Although we used a validated selective nNOS inhibitor (SMTC), conclusions regarding the effects of NO are an extrapolation. While this study has demonstrated a change in functional connectivity following STMC infusion, we are unable to confirm whether that change is due to acute hypoperfusion from a decrease in rCBF or if there is a direct neuronal effect. Furthermore, it is unclear whether other factors in the complex integrated regulation of CBF would compensate in the setting of chronic nNOS inhibition.

Formal cognitive testing would have provided further information regarding the functional relevance of the findings. Indeed, such data will be important for the translational potential of nNOS inhibition and should be recorded in future studies.

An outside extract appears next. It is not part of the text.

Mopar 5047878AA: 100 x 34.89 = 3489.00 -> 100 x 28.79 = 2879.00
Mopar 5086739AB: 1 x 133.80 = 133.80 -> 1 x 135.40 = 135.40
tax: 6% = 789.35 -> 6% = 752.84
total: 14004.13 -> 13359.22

In conclusion, this study provides the first direct evidence that nNOS has an important role in the regulation of regional CBF in humans. These findings, together with data suggestive of nNOS dysfunction in cerebrovascular disease states such as ischaemia and migraine (as well as neurodegenerative conditions) highlight cerebral nNOS signalling as a potential therapeutic target for further investigations in the future.

Supplementary material

Supplementary material is available at Cardiovascular Research online.

Authors’ contributions

Conception and design of study: A.M.S., P.J.G., P.J.C., F.Z., F.P., and K.O.G. Acquisition and analysis of data: K.O.G., F.P., M.R., and L.D. Randomization: K.O.G. Interpretation of data: K.O.G., F.P., F.Z., O.O.D., P.J.C., P.J.G., and A.M.S. All authors have approved the submitted version and attest to the accuracy and integrity of the work.

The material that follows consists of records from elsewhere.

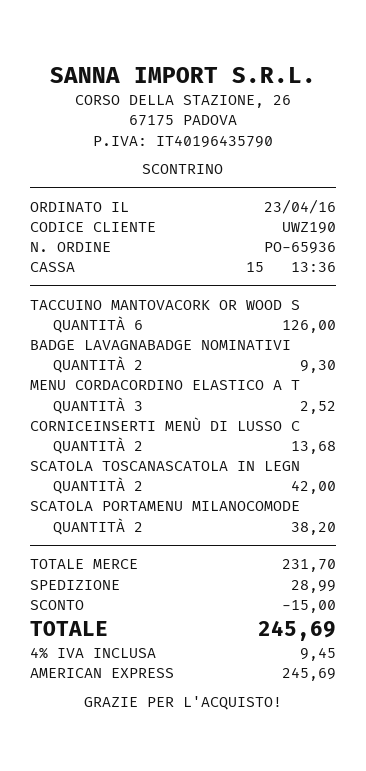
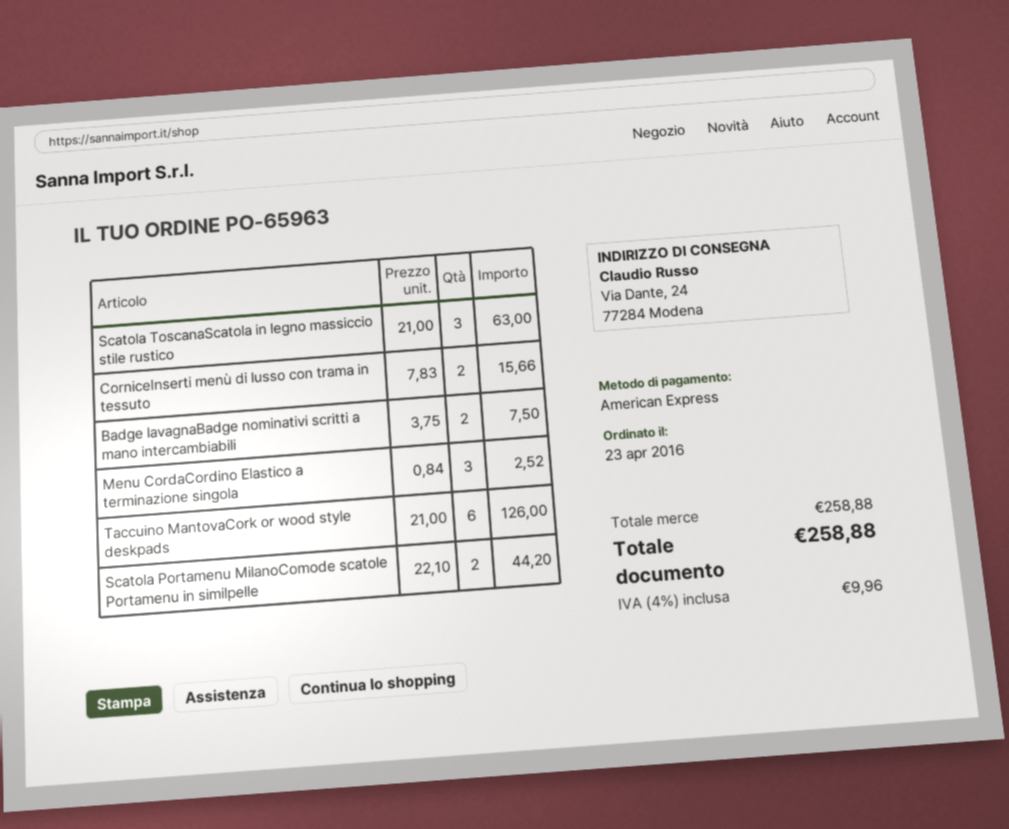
order number: PO-65936 -> PO-65963
BADGE LAVAGNABADGE NOMINATIVI: 2 for 9.30 -> 2 for 7.50
CORNICEINSERTI MENÙ DI LUSSO C: 2 for 13.68 -> 2 for 15.66
SCATOLA TOSCANASCATOLA IN LEGN: 2 for 42.00 -> 3 for 63.00
SCATOLA PORTAMENU MILANOCOMODE: 2 for 38.20 -> 2 for 44.20
subtotal: 231.70 -> 258.88
discount: 15.00 -> none
shipping: 28.99 -> none
tax: 4% = 9.45 -> 4% = 9.96
total: 245.69 -> 258.88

The authors confirm that the PI for this paper is Professor A.M. Shah and that he had direct clinical responsibility for participants.

Funding

This work was supported by the National Institute for Health Research Biomedical Research Centre (NIHR BRC) at Guy’s & St Thomas’ NHS Foundation Trust and King’s College London (IS-BRC-1215-20006) and the NIHR SLaM Biomedical Research Centre at South London and Maudsley NHS Foundation Trust and King’s College London (IS-BRC-1215-20018), both in partnership with King’s College Hospital NHS Foundation Trust. We also acknowledge support from the British Heart Foundation (CH/1999001/11735, RE/18/2/34213 to A.M.S.); and a UK Medical Research Council Clinical Research Training Fellowship (MR/R017751/1) to K.O.G.

Conflict of interest: none declared.

 

Translational perspective.

Animal models have implicated dysfunctional neuronal nitric oxide synthase (nNOS)-mediated signalling in neurovascular and neurodegenerative conditions. This first study of the effects of a selective nNOS inhibitor, S-methyl-L-thiocitrulline (SMTC), on the physiological regulation of human cerebral blood flow and brain functional connectivity opens the way to investigation of the effects of nNOS in cerebrovascular disease states. We also demonstrate that an acute infusion of SMTC is safe yet biologically active within the healthy human brain. The therapeutic potential of modulating the nNOS pathway in the brain could now be investigated; e.g. whether inhibition of nNOS activity is valuable in settings of post-ischaemia excitotoxicity.